New submitter codeusirae writes "An initial round of criticism focused on how many files the browser was being forced to download just to access the site, per an article at Reuters. A thread at Reddit appeared and was filled with analyses of the code. But closer looks by others have teased out deeper, more systematic issues."

5 of 400 comments (clear)

  1. They had 55 contractors. Duh. by Ukab+the+Great · · Score: 4, Interesting

    It's hard enough to work with one spotty vendor, let alone 55. That number, 55, represents somewhere between 55 and 55-squared lines of possibly iffy communication between possibly iffy organizations. When I first heard that healthcare.gov had 55 contractors working on it, I was surprised that the damn thing ran at all.

  2. Conspiracy-Theory-Fu by theshowmecanuck · · Score: 4, Interesting

    Maybe it's the fault of libertarians that seem to make up a significant percentage of the tech demographic; wanting to kill the Affordable Healthcare Act. Or tea party programmers wanting the same thing who managed to get on the project. Come on man! Think of some more conspiracies!! Lovin' it.

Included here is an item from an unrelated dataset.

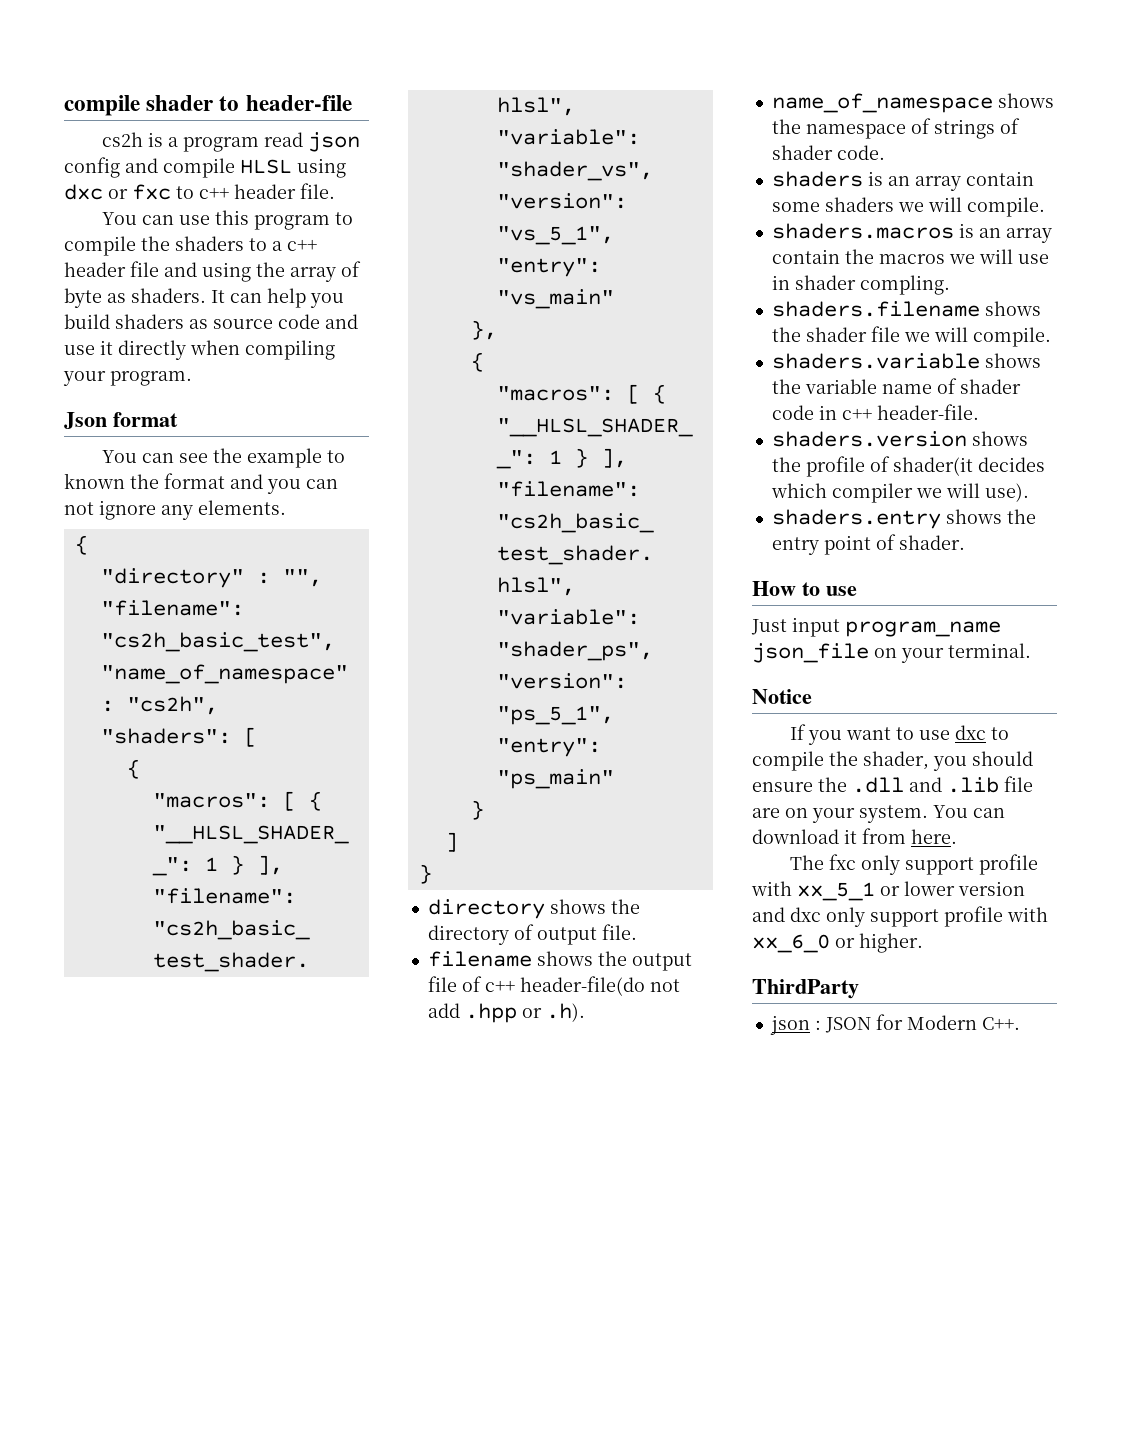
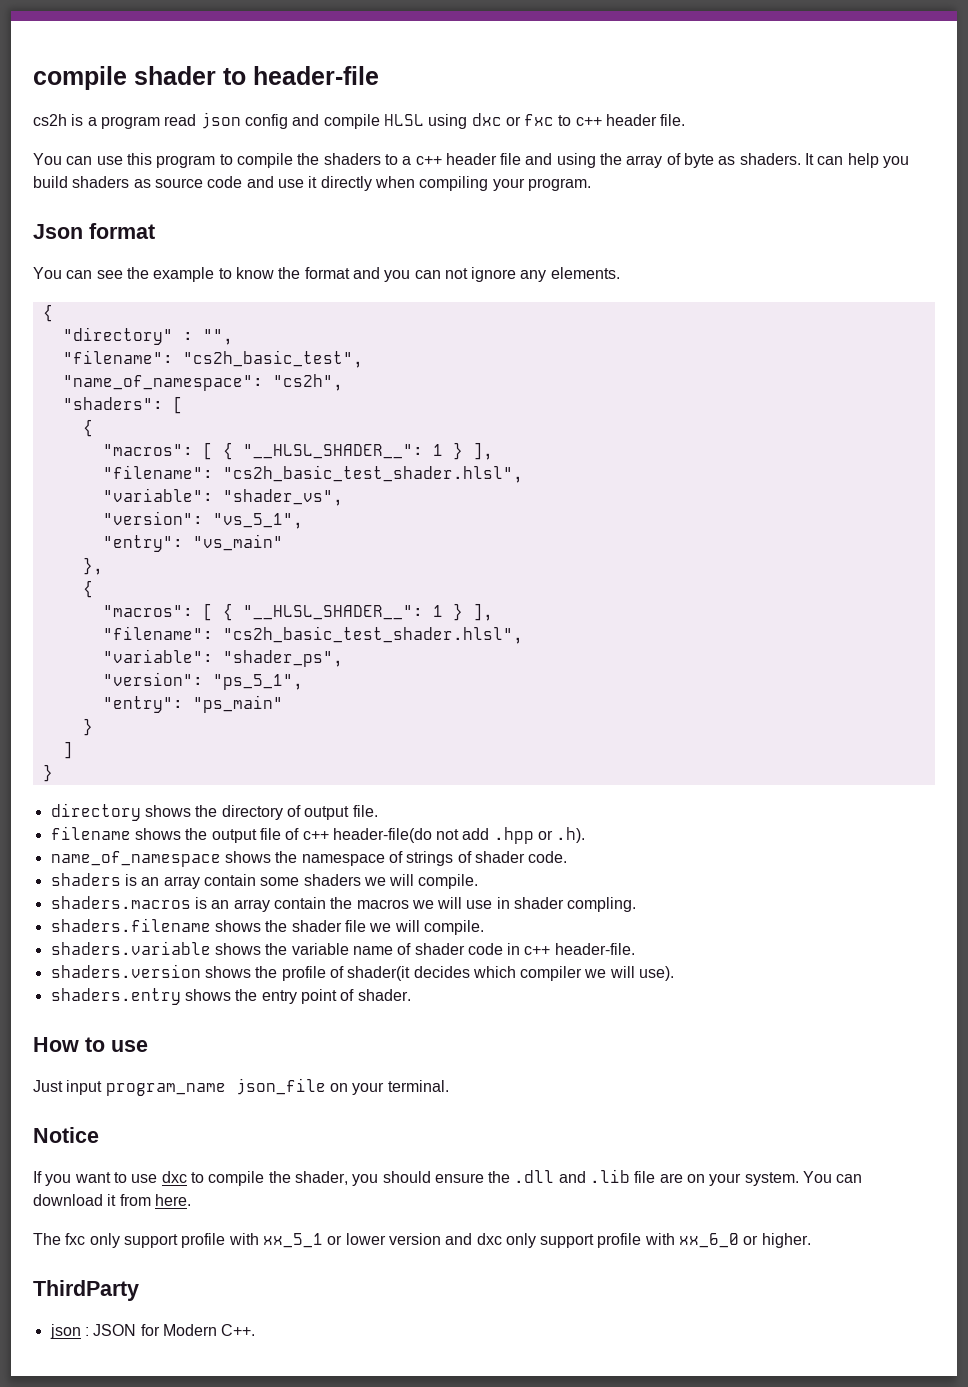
[64,473,125,489] known -> [235,267,274,279] know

    Of course it couldn't be the incompetence of contracting companies that seem to make a living because they have or aim to have some sort of inside track in Washington rather than the chops to do the actual thing that needs doing. Of course that would never happen in Washington or any other political capital. I'm not saying the way the primary contractor, Quebec company CGI, does business in any way follows recent Quebec business practices. They are probably a well above board and good honest corporate citizen (although according to the Washington Post article above they did screw up another medical system based project). I'm just saying that if Quebec ever did separate from Canada, as it is now, they'd have to think up some other adjective to describe it. It's too cold to grow bananas there.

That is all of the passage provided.